I would literally have to go and start a pharmacy, you know, all over again. And so being on the payer side, being even on the patient side, this is a helpful source of information that does not sit behind a paywall. You know, I always want to make this clear. If you want to use AWP, you know, you got to become a client of, I think, Walters, Kluhr, and, you know, obviously subscribe and gain that information. This is free information from our federal government. But the other thing is how things are interconnected. And this is the broader topic I was referring to, which is sometimes wholesalers will say things to me, I'll just stop dead in my tracks and be like, wait, could you repeat that again? And they'll say things like, and Antonio, I want to get your thought on this in a second. They'll say things like this be like, hey. Like, yeah, generic drug prices probably should be even cheaper, but sometimes we use it to subsidize a lower price on brands. And I'm like, what? And I'm going to tell you what that means to me in a second, but I just wanted to get your thoughts on a statement like that, Antonio, from wholesalers to pharmacists.
Antonio Ciaccia: It's an admission that wholesalers have a role in determining what prices are. When I hear things like that, it's the equivalent of walking into a department store or grocery store where there's a loss leader. Right? Like in pharmacy world, if you're unfamiliar, there's the Walmart four-dollar generic list that they used to have. Right, right. You know anything about pharmacy? Between the cost of the drug and the cost of the pharmacy service and the overhead, nothing is worth $4. It's more than that, right? It was done as kind of a business gimmick to say, come on in and get something cheap so that we can balance it out on something else. Right? Whether it's overcharging on a different medicine or relying on you coming in to buy overpriced gallons of milk, or bags of M&Ms. It's a pricing strategy, right? It's not inherently wrong, but what it is is that admission that they're creating some sort of false favoritism in some category of what they're selling in order to create premium opportunities somewhere else.

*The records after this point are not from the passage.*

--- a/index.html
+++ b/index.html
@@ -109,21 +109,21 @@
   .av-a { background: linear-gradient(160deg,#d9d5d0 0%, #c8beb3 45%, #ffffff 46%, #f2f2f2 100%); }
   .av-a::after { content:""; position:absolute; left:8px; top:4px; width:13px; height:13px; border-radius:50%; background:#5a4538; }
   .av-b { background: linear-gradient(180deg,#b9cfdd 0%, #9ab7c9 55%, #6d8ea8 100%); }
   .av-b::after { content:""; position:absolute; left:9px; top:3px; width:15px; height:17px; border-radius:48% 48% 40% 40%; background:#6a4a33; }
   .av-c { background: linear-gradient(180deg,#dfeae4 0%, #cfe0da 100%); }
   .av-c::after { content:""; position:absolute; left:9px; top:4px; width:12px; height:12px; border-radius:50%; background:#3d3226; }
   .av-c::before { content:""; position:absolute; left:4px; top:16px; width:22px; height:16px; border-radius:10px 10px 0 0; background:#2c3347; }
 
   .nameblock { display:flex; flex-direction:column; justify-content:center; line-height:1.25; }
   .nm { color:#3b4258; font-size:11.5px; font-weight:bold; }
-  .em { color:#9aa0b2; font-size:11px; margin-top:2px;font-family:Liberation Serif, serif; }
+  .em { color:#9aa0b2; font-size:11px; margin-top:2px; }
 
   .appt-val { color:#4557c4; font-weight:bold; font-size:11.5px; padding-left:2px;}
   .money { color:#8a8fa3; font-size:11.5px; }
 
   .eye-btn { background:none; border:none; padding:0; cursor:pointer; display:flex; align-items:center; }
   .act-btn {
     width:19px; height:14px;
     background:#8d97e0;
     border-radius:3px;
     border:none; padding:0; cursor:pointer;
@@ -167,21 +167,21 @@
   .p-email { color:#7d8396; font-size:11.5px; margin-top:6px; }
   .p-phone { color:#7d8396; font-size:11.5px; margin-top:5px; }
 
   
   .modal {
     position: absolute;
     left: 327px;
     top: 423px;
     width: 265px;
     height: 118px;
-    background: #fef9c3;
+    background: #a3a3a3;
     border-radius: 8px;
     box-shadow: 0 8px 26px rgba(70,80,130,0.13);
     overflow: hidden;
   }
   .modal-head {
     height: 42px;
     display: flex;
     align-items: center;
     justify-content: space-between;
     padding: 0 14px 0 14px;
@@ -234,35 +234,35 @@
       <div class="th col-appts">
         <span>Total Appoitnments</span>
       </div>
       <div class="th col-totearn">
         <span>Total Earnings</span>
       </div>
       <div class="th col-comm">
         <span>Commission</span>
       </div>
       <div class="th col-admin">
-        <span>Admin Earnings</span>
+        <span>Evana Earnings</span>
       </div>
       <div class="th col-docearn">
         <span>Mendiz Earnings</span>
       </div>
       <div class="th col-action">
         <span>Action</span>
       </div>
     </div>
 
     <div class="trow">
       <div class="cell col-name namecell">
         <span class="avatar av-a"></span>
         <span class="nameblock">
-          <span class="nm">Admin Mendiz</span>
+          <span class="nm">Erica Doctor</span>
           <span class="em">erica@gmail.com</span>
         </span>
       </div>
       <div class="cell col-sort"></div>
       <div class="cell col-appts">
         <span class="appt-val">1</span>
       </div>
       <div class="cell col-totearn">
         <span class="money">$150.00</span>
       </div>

[22:55] AJ Loiacono: I agree. And I think, you know, I was trying to explain this to someone because I was talking about this literally over lunch earlier today. You could tell we have a really exciting lunchroom discussion here at Capital Rx.

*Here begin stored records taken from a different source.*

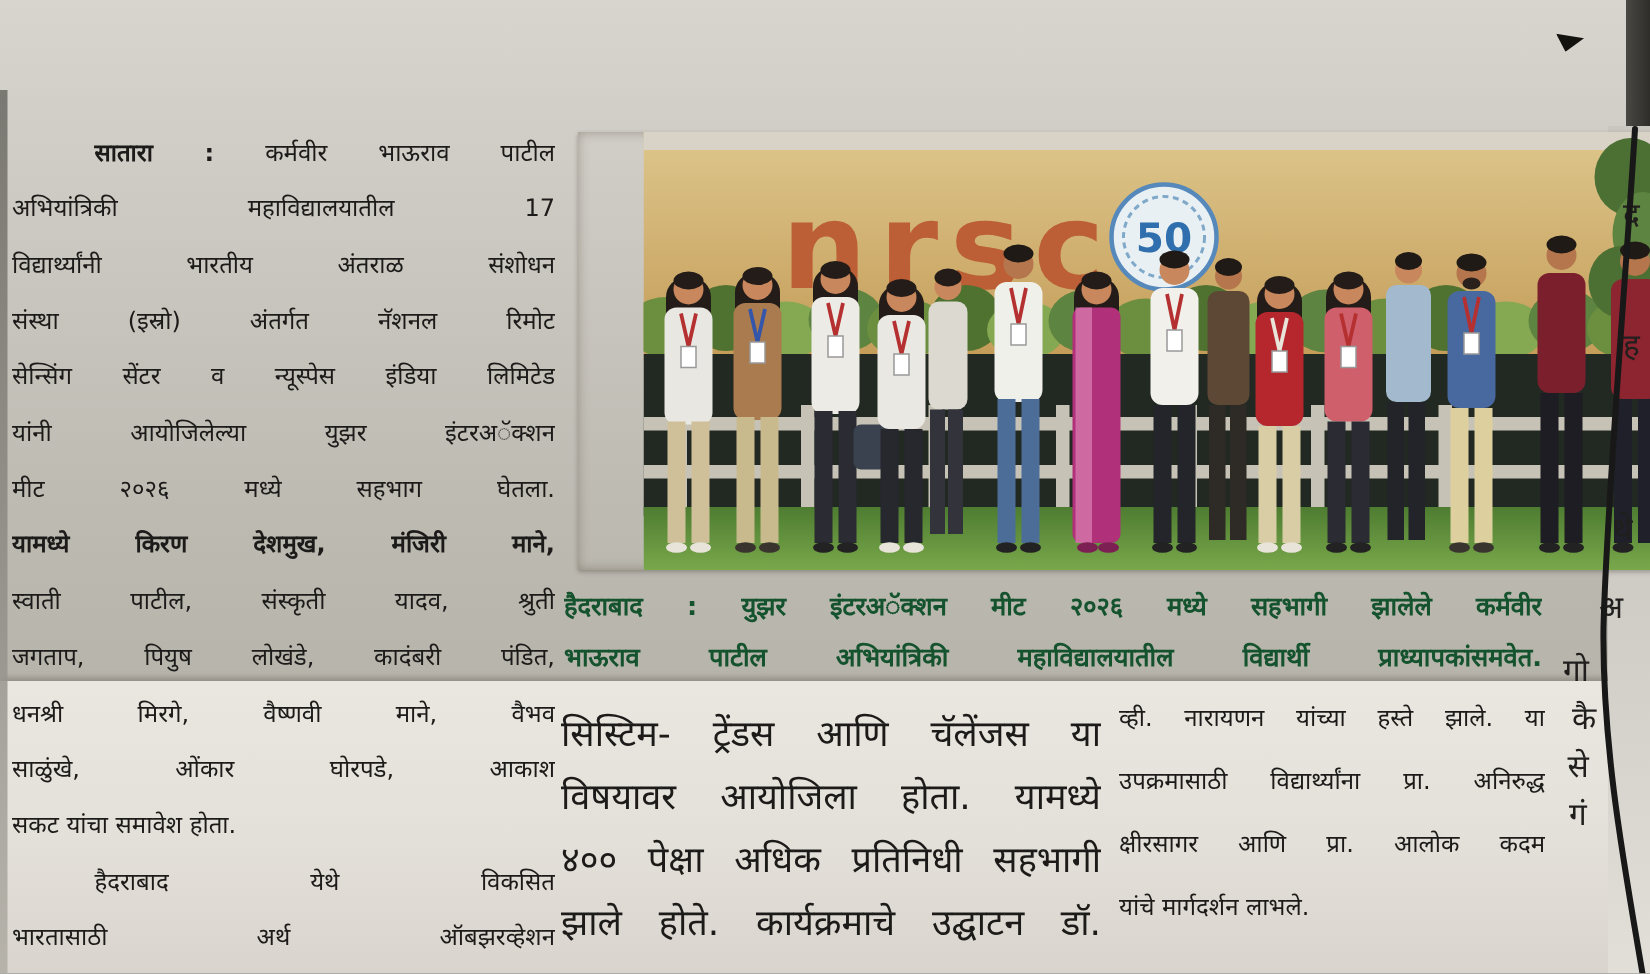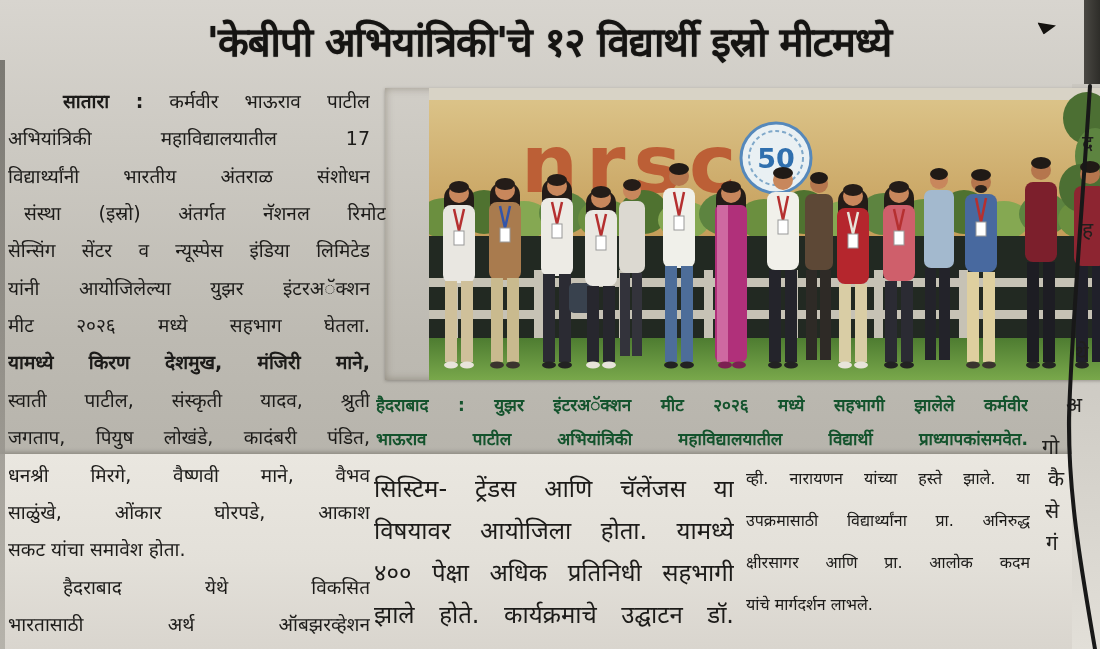--- a/index.html
+++ b/index.html
@@ -23,21 +23,21 @@
   .headline{position:absolute;left:10px;top:6px;width:1078px;height:72px;
     font-size:40px;font-weight:bold;color:#151412;text-align:center;line-height:72px;
     letter-spacing:-1px;text-shadow:0 0 1px rgba(20,20,20,.6);}
 
   
   .tl{position:absolute;overflow:hidden;color:#1c1b19;
       text-align:justify;text-align-last:justify;}
   .tl.endp{text-align-last:left;}
   .tl b{font-weight:bold;}
 
-  .leftcol .tl{width:362px;height:37px;line-height:37px;font-size:19px;}
+  .leftcol .tl{width:362px;height:37px;line-height:37px;font-size:16px;}
   .midcol .tl{width:360px;height:42px;line-height:42px;font-size:24px;}
   .rightcol .tl{width:284px;height:42px;line-height:42px;font-size:16px;}
   .caption .tl{width:652px;height:34px;line-height:34px;font-size:17px;font-weight:600;color:#14532d;}
   .indent{padding-left:55px;width:307px !important;}
 
   
   .photo{position:absolute;left:385px;top:88px;width:677px;height:292px;
     box-shadow:inset 0 0 8px rgba(60,50,30,.35), 0 1px 3px rgba(70,68,60,.4);padding-left:44px;}
   .photo svg{display:block;}
 
@@ -52,27 +52,26 @@
 
 <div id="canvas">
 
   <div class="sect-top"></div>
   <div class="sect-bottom"></div>
   <div class="edge-shadow-left"></div>
   <div class="corner-dark"></div>
   <div class="fold-strip"></div>
   <div class="tear-mark"></div>
 
-  <div class="headline">'केबीपी अभियांत्रिकी'चे १२ विद्यार्थी इस्रो मीटमध्ये</div>
 
   <div class="leftcol">
     <div class="tl indent" style="left:8px;top:83px;position:absolute;"><b>सातारा :</b> <span>कर्मवीर भाऊराव पाटील</span></div>
     <div class="tl" style="left:8px;top:120px;">अभियांत्रिकी महाविद्यालयातील 17</div>
     <div class="tl" style="left:8px;top:158px;">विद्यार्थ्यांनी भारतीय अंतराळ संशोधन</div>
-    <div class="tl" style="left:8px;top:195px;margin-left:16px;">संस्था (इस्रो) अंतर्गत नॅशनल रिमोट</div>
+    <div class="tl" style="left:8px;top:195px;">संस्था (इस्रो) अंतर्गत नॅशनल रिमोट</div>
     <div class="tl" style="left:8px;top:232px;">सेन्सिंग सेंटर व न्यूस्पेस इंडिया लिमिटेड</div>
     <div class="tl" style="left:8px;top:270px;">यांनी आयोजिलेल्या युझर इंटरअॅक्शन</div>
     <div class="tl" style="left:8px;top:307px;">मीट २०२६ मध्ये सहभाग घेतला.</div>
     <div class="tl" style="left:8px;top:344px;font-weight:bold;">यामध्ये किरण देशमुख, मंजिरी माने,</div>
     <div class="tl" style="left:8px;top:382px;">स्वाती पाटील, संस्कृती यादव, श्रुती</div>
     <div class="tl" style="left:8px;top:419px;">जगताप, पियुष लोखंडे, कादंबरी पंडित,</div>
     <div class="tl" style="left:8px;top:457px;">धनश्री मिरगे, वैष्णवी माने, वैभव</div>
     <div class="tl" style="left:8px;top:494px;">साळुंखे, ओंकार घोरपडे, आकाश</div>
     <div class="tl endp" style="left:8px;top:531px;">सकट यांचा समावेश होता.</div>
     <div class="tl indent" style="left:8px;top:569px;">हैदराबाद येथे विकसित</div>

Antonio Ciaccia: That sounds fun to me.
AJ Loiacono: Antonio's like, I'm in. Like, you know, you should come on in. But you know, over sandwiches we were chatting about this and they were like, well, what do you mean exactly? Imagine like, you know, you're in a local shopping experience. You know, take your pick, big box, small store, grocery store, I don't care. But let's just say you walk in and you typically buy, you know, a six pack of coke. You buy a dozen eggs and milk. Odd buying arrangement here, but this what's on my shopping list – and bread, okay? But let's just say eggs go up in price, but you know, to make up for it, we'll give you a discount on the bread. I'm like, that's not how efficient markets normally operate, at least in my head, which is the egg person is doing their egg thing, the bread person's doing the bread thing. And my whole point of this is each one of these things represent different sellers, not just in the category, but the category itself as sub-manufacturers or producers providing access to this.
And I think about the pharmaceutical supply chain, which is like, hey, it's not just a manufacturer that has a suite of branded products or generic offerings, but there are multiple manufacturers and many GPI. I try and rationalize this in my head where it's almost as if someone's playing God with drug pricing. And you have this moment where like, look, I have, let's just say round number, $100 of drug spend and that represents brand, specialty, generic. And you know what? On that hundred dollars discounted, you're used to paying $80 all in. And you know what? Some things go up, some things go down, and I'll magically change prices to make it all work out. But the problem I have when people start saying things like this, and it makes me nervous, is I start to believe there may be no individual drug pricing left. Like how much truth is left when people are able to manipulate entire categories? 2030, 40%. And that's weird to me.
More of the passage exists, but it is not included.